The net loss for the quarter ended Dec. 31 swelled to $137.1 million, or $8.15 per share, from $14.3 million, or 94 cents a share, in the same year-earlier quarter largely because of non-cash, after-tax charges of $148.3 million related to write downs in the value of Applebee’s goodwill and intangible assets.

Excluding those charges, the company reported profits of $5.7 million, or 34 cents per share, for the quarter, beating analysts’ expectations and pushing the stock up more than 13 percent Wednesday to close at $6.67. DineEquity’s stock has traded between $5.24 and $53.50 in the past 52 weeks.

After a difficult 2008, DineEquity officials said they expect challenging times to continue in 2009, with same-store sales at Applebee’s projected to fall between 2 percent and 5 percent. IHOP’s outlook was brighter, however, with same-store sales projected to range between a 1-percent increase and a 1-percent decrease, officials said.

Revenues for both brands, which together boast about 3,400 restaurants worldwide, totaled $355.5 million during the fourth quarter, compared with $213.6 million during the same quarter the prior year.

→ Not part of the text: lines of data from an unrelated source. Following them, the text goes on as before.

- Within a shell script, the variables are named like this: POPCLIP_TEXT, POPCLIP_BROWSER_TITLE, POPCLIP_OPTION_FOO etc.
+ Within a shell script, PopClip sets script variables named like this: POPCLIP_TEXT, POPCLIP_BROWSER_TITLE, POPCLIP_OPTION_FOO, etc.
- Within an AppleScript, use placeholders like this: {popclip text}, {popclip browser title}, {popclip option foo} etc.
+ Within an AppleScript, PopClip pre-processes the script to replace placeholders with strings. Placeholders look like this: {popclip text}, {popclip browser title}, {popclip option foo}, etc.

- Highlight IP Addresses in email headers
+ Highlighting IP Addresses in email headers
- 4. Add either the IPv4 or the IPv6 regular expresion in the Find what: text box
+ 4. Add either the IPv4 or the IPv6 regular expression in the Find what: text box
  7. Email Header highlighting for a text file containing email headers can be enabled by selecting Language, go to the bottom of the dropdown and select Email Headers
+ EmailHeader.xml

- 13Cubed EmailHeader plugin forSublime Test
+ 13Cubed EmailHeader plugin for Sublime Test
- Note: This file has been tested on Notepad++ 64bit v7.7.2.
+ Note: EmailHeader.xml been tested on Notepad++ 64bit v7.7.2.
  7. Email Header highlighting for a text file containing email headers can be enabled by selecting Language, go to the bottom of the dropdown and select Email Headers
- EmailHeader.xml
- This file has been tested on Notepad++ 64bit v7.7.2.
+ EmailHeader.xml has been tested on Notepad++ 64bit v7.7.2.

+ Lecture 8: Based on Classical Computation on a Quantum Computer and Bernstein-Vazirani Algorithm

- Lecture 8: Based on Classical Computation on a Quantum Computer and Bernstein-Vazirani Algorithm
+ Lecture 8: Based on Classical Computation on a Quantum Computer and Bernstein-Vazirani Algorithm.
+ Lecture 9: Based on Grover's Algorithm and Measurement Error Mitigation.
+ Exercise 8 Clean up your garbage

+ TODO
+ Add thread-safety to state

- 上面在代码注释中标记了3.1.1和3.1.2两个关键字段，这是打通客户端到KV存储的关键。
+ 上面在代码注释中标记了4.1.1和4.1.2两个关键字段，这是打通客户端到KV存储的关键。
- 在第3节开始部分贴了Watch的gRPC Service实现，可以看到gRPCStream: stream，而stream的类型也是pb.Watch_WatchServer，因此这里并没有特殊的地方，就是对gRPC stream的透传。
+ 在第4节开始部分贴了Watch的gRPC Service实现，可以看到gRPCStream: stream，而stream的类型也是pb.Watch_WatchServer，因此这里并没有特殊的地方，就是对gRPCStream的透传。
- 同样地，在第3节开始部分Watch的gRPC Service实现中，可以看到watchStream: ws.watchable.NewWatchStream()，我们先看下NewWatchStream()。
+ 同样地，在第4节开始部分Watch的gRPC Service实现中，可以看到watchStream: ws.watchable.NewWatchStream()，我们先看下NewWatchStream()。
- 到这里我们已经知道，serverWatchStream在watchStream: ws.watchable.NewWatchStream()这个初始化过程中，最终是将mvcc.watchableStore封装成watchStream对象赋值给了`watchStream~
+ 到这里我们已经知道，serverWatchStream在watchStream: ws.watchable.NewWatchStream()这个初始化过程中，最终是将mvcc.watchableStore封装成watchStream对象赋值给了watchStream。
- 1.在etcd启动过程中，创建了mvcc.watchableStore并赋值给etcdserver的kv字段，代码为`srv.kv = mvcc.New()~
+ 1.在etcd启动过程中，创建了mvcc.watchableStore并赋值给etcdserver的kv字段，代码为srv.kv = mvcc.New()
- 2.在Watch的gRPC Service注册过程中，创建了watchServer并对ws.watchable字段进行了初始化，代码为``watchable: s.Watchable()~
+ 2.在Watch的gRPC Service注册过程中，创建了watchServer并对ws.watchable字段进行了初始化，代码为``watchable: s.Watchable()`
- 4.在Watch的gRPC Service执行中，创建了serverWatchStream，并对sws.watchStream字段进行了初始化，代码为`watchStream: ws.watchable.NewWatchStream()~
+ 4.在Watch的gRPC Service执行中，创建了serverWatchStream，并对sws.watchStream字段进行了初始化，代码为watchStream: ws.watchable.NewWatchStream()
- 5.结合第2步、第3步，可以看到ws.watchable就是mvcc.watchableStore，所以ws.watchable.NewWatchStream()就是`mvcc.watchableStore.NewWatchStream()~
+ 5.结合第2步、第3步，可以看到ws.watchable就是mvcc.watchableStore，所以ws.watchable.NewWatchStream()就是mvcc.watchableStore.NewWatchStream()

Continuing refranchising efforts and sale-leaseback deals helped reduce rent expenses and freed cash to reduce debt-leverage levels by about $500 million during fiscal 2008. Other cost-cutting measures have enhanced profitability by about $20 million beyond the roughly $35 million in cost savings to date from the Applebee’s acquisition in 2007 and the sale of corporate-owned locations, officials said.

“Our results for the quarter and full year 2008 reflect the significant contraction of consumer spending in the second half of the year,” said Julia Stewart, DineEquity’s chair and chief executive. “We continue to believe that IHOP is well positioned to extend its lead in family dining, even in this challenging economy, and we are taking significant steps to reposition the Applebee’s brand in order to drive future growth.”

For the IHOP brand, systemwide same-store sales were down 1 percent for the quarter, compared with the prior-year period. Same-store sales for the full year rose 1.5 percent, largely because of higher guest checks and despite a decline in traffic.

IHOP’s franchising business generated revenue of $51.6 million for the fourth quarter, up 5.6 percent from the year-ago quarter.